Le règne de Jérôme Bonaparte en Westphalie ne fut pour Napoléon qu’une source de contrariétés provenant, toutes, de la conduite inconsidérée de son frère, de la frivolité avec laquelle celui-ci gérait les finances de son royaume, du train fastueux, au moins égal à celui de la Cour de France, qu’il entendait mener à Cassel, sa capitale, malgré la pénurie de son budget.

Pour cette Cour minuscule, il ne faut pas au Roi moins « qu’un grand maréchal du palais, deux préfets du palais, un grand chambellan, quinze chambellans ordinaires, un grand maître des cérémonies, huit maîtres ou aides de cérémonies, plus de vingt aides de camp, un grand écuyer, six écuyers d’honneur, un premier aumônier, des aumôniers et des chapelains en grand nombre, trois secrétaires des commandements, etc. »

La maison de la Reine était organisée à l’avenant.

Ce nombreux personnel, rétribué grassement, grugeait le pauvre petit budget de Westphalie, l’effritait de tous côtés.
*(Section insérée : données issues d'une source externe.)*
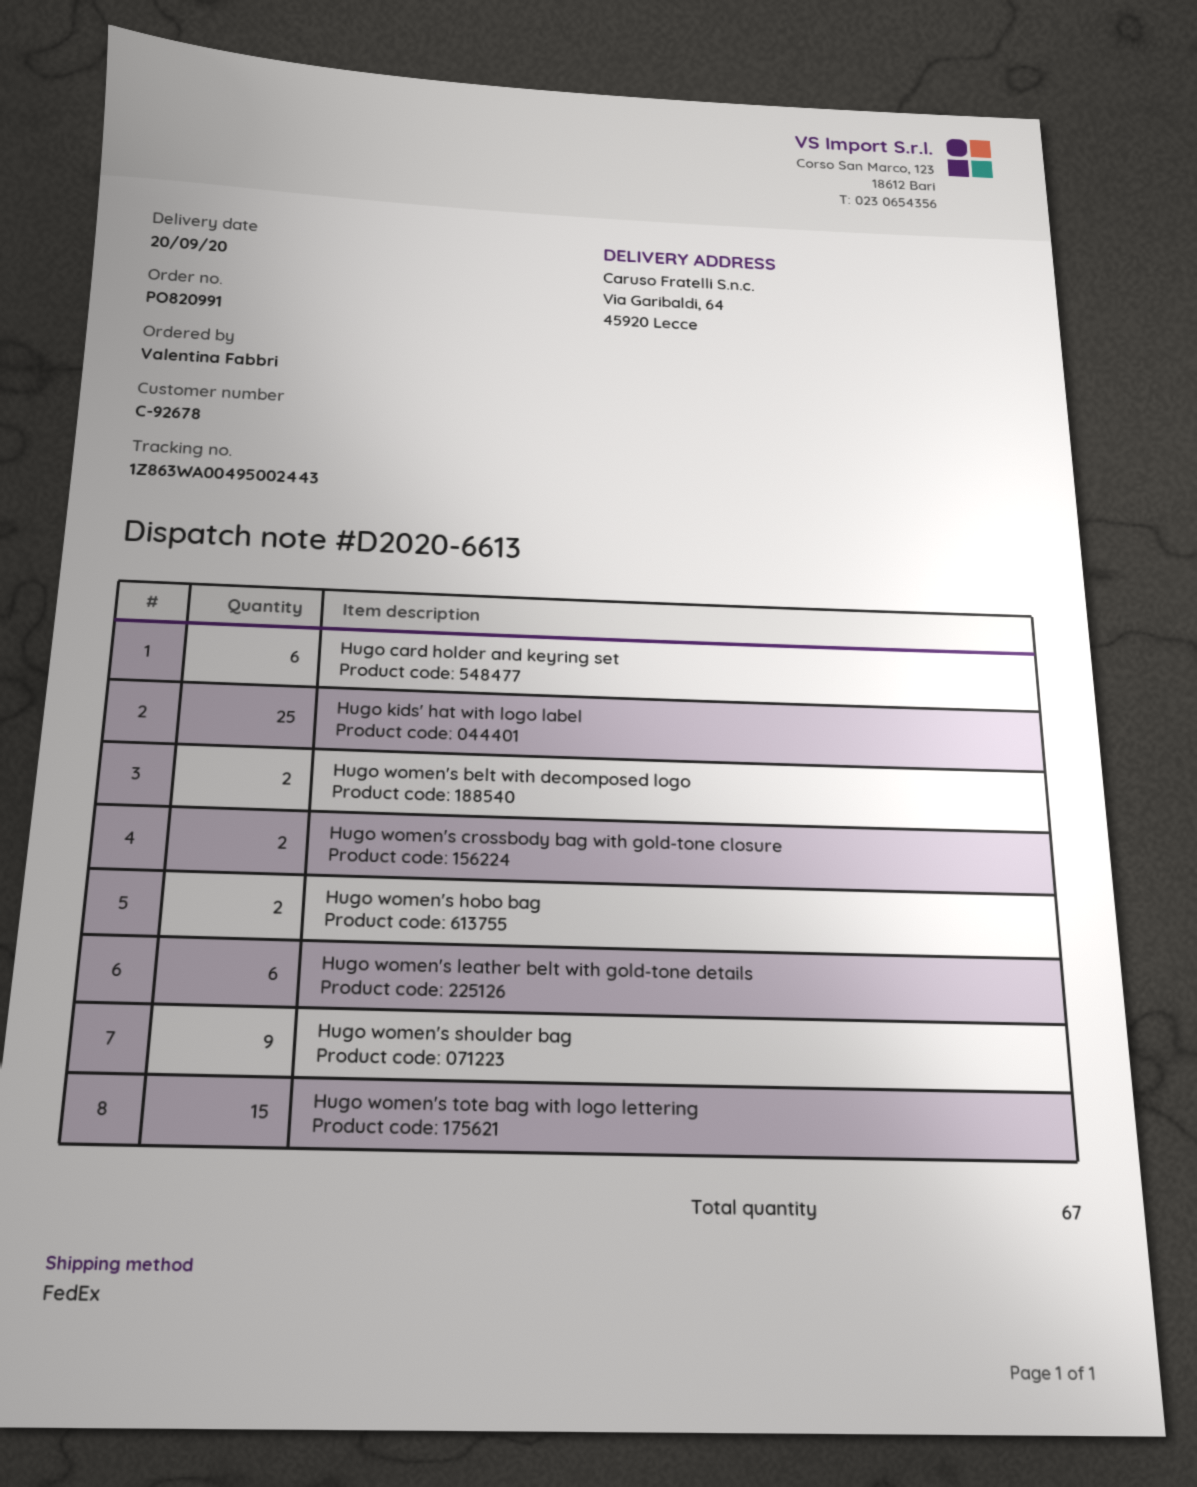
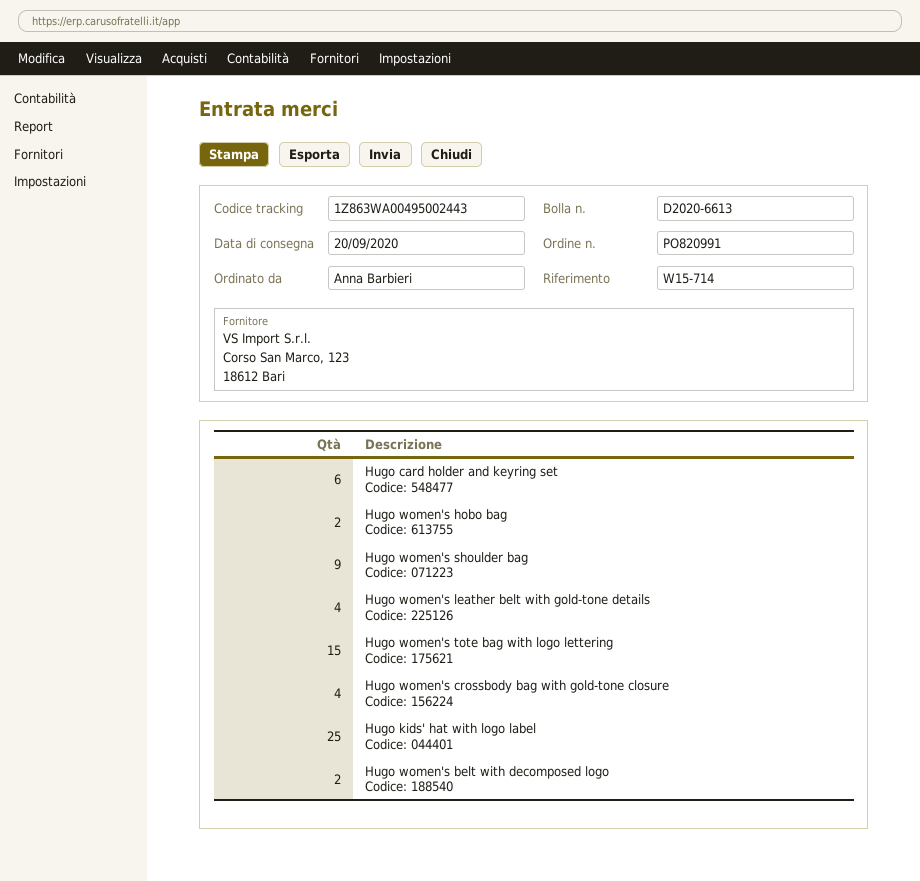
ordered by: Valentina Fabbri -> Anna Barbieri
Hugo women's crossbody bag with gold-tone closure: 2 -> 4
Hugo women's leather belt with gold-tone details: 6 -> 4

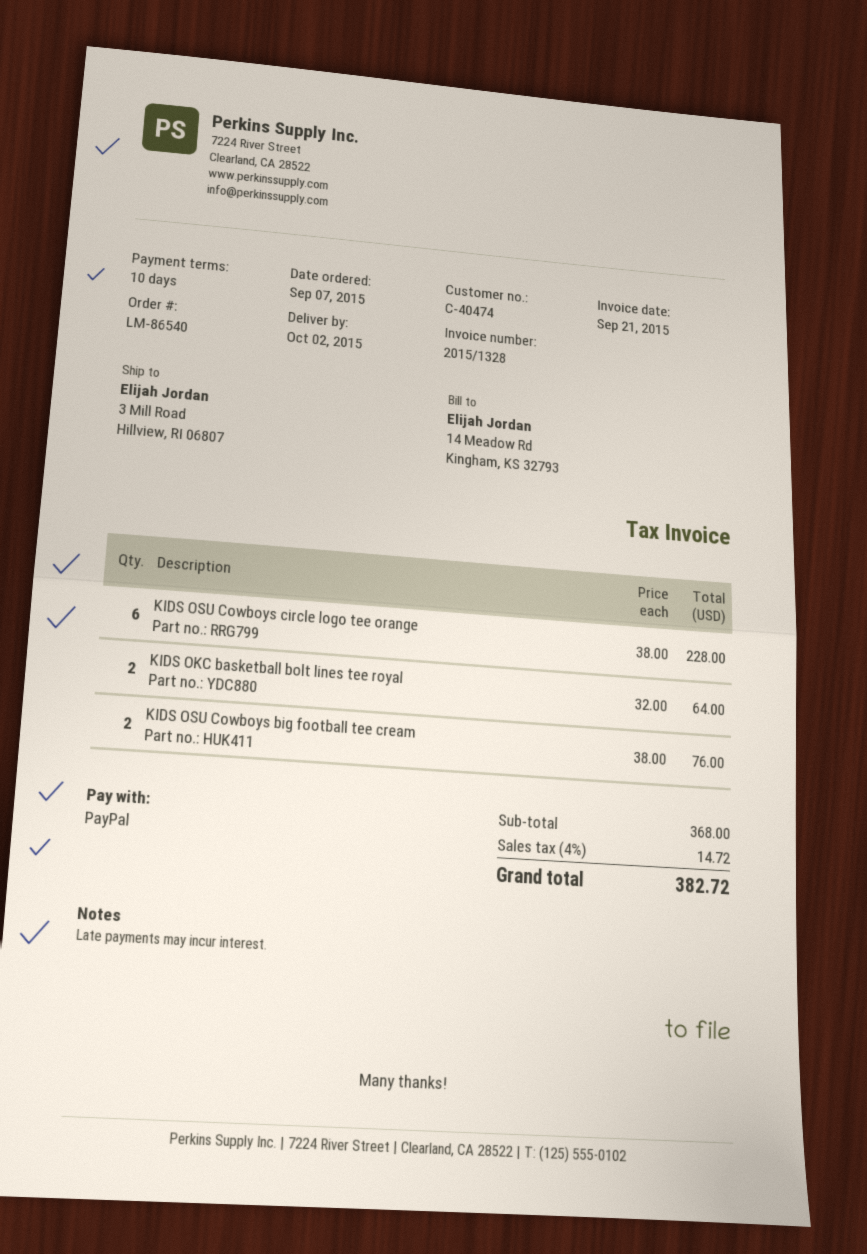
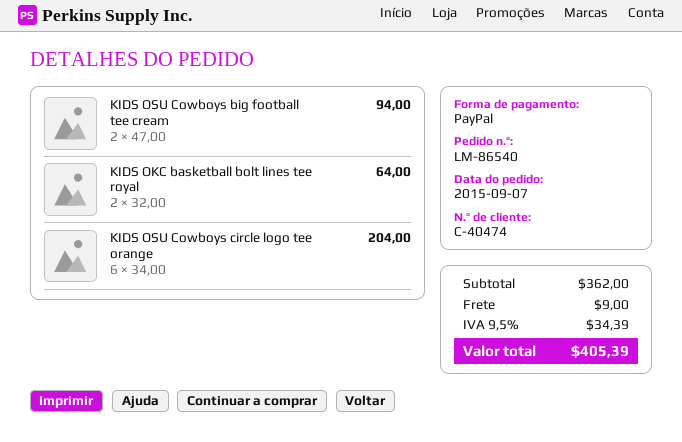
KIDS OSU Cowboys circle logo tee orange: 6 x 38.00 = 228.00 -> 6 x 34.00 = 204.00
KIDS OSU Cowboys big football tee cream: 2 x 38.00 = 76.00 -> 2 x 47.00 = 94.00
subtotal: 368.00 -> 362.00
shipping: none -> 9.00
tax: 4% = 14.72 -> 9.5% = 34.39
total: 382.72 -> 405.39

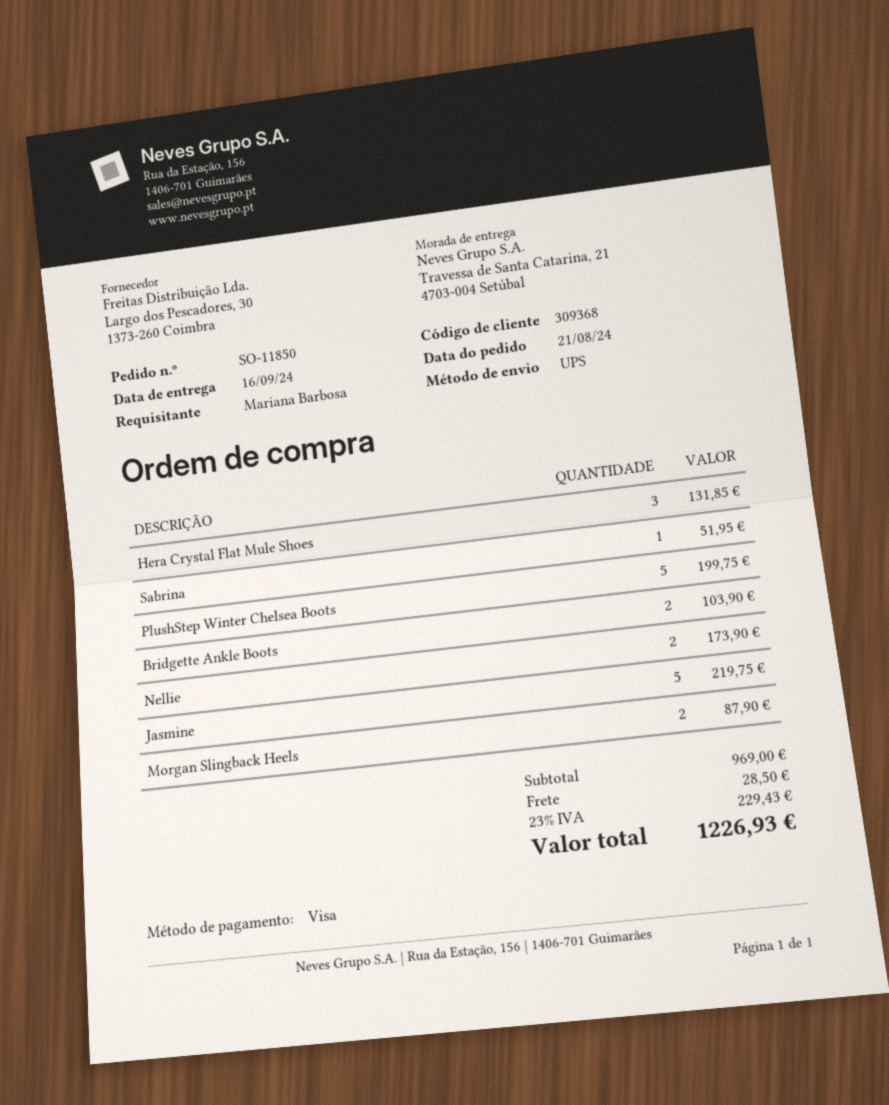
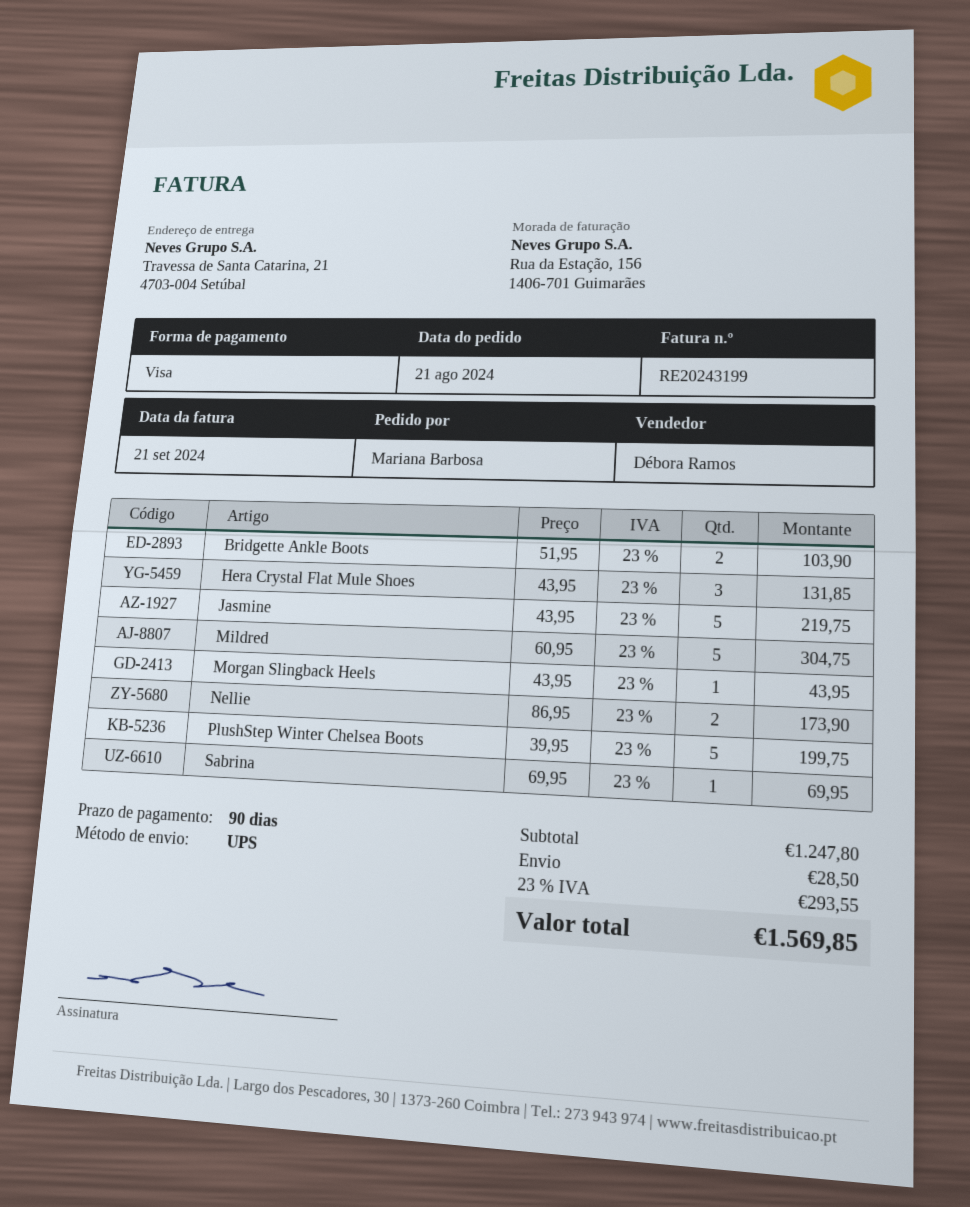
Sabrina: 1 for 51.95 -> 1 for 69.95
Morgan Slingback Heels: 2 for 87.90 -> 1 for 43.95
Mildred: none -> 5 for 304.75
subtotal: 969.00 -> 1247.80
tax: 23% = 229.43 -> 23% = 293.55
total: 1226.93 -> 1569.85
Un théâtre français était indispensable aux menus plaisirs de la Cour ; cette fantaisie ne coûtait pas moins de quatre cent mille francs à la liste civile. « Quand le roi de Westphalie voyageait dans ses États, dit Blangini, les artistes de son théâtre royal, les musiciens de la chambre et de la chapelle l’accompagnaient presque toujours. »

L’Empereur, on peut en être convaincu, n’ignorait rien de ce qui se passait à Cassel. Il lisait les bulletins diplomatiques qui le mettaient au courant des plaisirs somptueux et même des mœurs dissolues de la Cour de Westphalie. Il savait que « les mères de Cassel qui ont de jolies filles craignent de les laisser aller aux bals et fêtes de la Cour » ; que, dans les invitations faites à Napoleonshöhe, résidence d’été, où le costume exigé était un petit uniforme bleu, brodé en argent, pantalon bleu, bottes à l’écuyère, « rarement les femmes et les maris étaient invités ensemble ». Il savait aussi que « les dames des fonctionnaires et des généraux recevraient facilement et publiquement des cadeaux royaux, tels que colliers en diamants ».

On peut se faire une idée de l’exaspération de l’Empereur, si intraitable, d’habitude, sur les gaspillages d’argent. N’estimant pas que le Trésor de la France dût servir à défrayer des orgies princières, il resta sourd aux supplications de Jérôme, qui faisait retentir les échos de ses gémissements sur l’indigence de ses ressources. Ce sont ces plaintes, envisagées sans aucun examen de leurs causes réelles, qu’on a relevées pour accuser l’Empereur de sécheresse ou de manque de cœur.

Nous ne voyons aucun inconvénient à admettre, à tenir pour certain que le roi de Westphalie fut tancé, à diverses reprises, dans des termes qui ont dû lui être fort désagréables ; il n’y a encore pas de quoi crier au martyre, surtout si l’on considère les torts que Jérôme se donnait si joyeusement à Cassel.

Nature charmante, au demeurant, le roi Jérôme s’efforçait d’apaiser l’Empereur en lui prodiguant les assurances les plus dévouées : « … Je ne fais jamais un pas, écrivait-il, sans avoir Votre Majesté en vue, sans désirer de lui plaire, et surtout sans ambitionner qu’elle puisse dire : Jamais mon frère Jérôme ne m’a donné de chagrin… » Il est difficile de se montrer plus gentil ; le malheur était qu’aussitôt après avoir fait ces démonstrations épistolaires, Jérôme reprenait le cours de ses débordements.